• Listed records

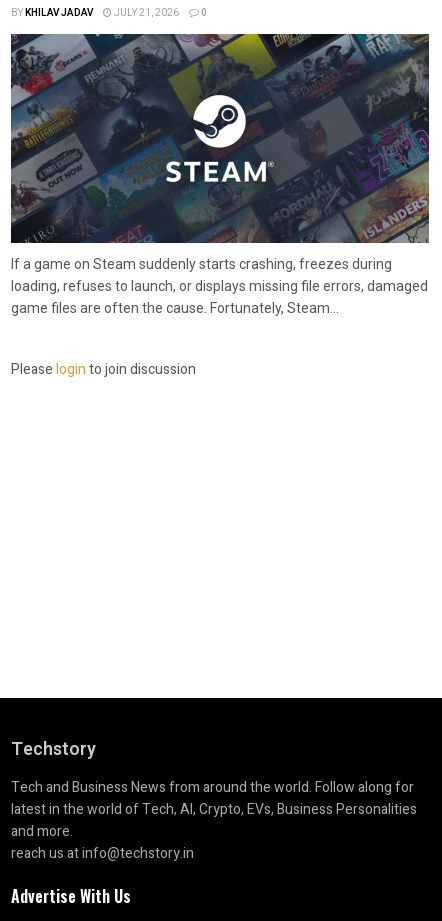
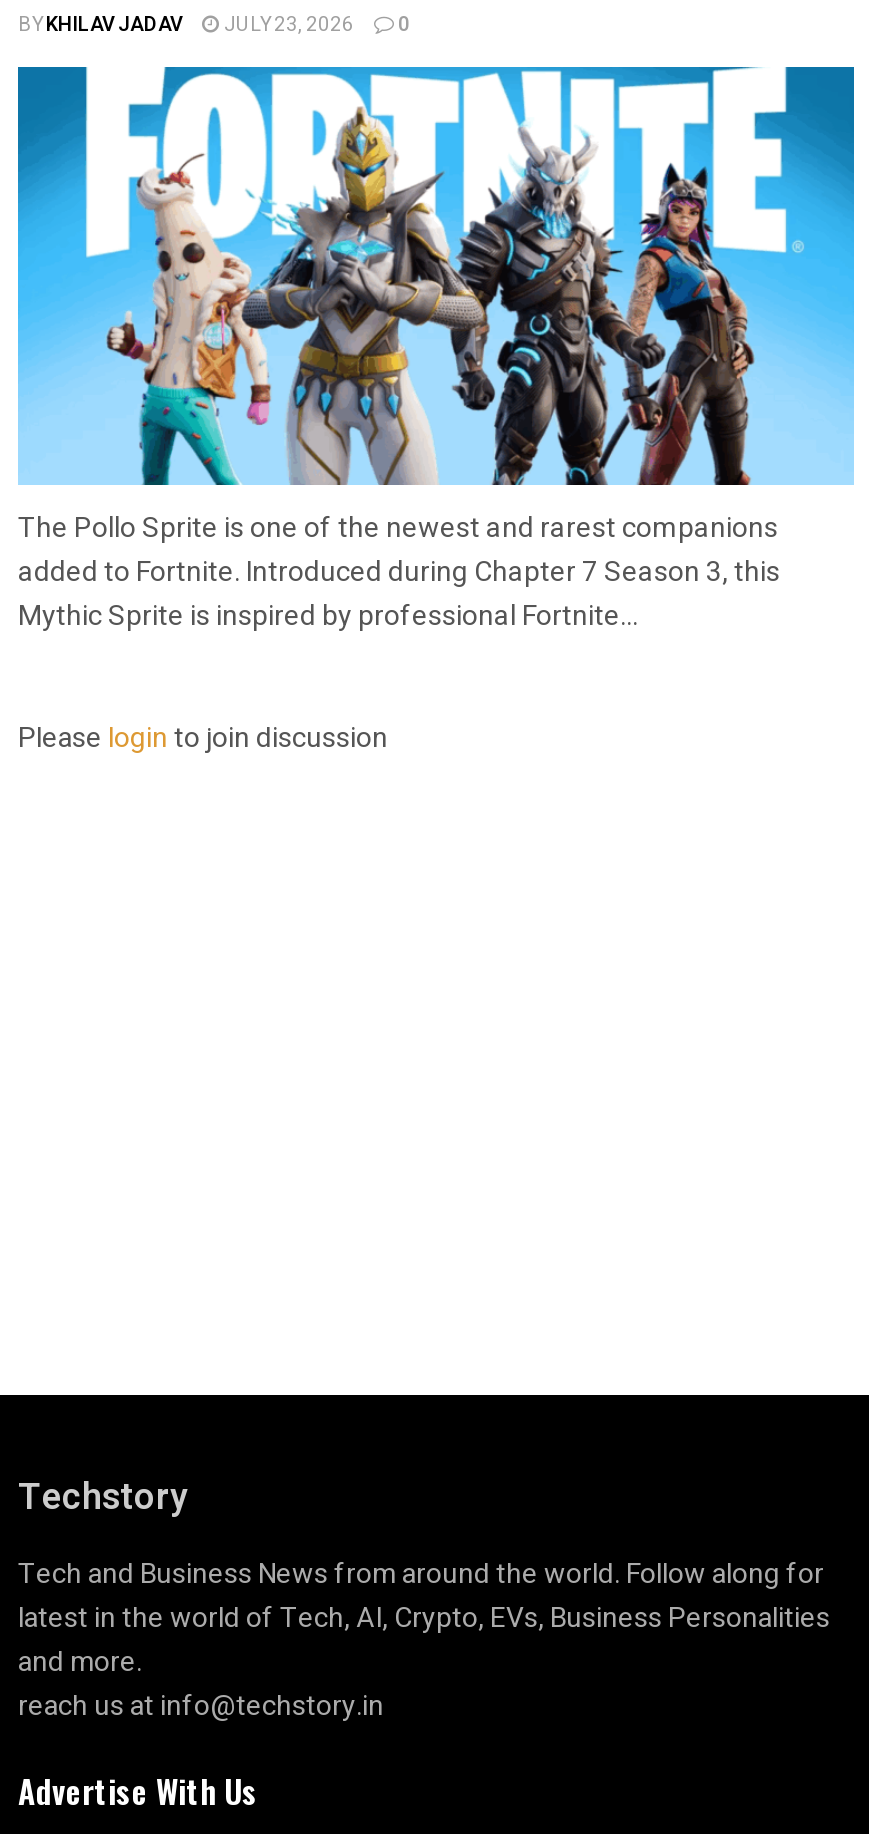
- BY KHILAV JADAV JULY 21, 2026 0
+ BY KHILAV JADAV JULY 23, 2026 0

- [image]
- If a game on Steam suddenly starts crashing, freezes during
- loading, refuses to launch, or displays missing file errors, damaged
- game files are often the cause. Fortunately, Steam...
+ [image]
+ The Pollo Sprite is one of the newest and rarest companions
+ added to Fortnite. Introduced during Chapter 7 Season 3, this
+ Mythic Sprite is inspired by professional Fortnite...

• Task directions
All lines above that contain the word "KHILAV" are to be copied.

• Response for this exercise
- BY KHILAV JADAV JULY 21, 2026 0
+ BY KHILAV JADAV JULY 23, 2026 0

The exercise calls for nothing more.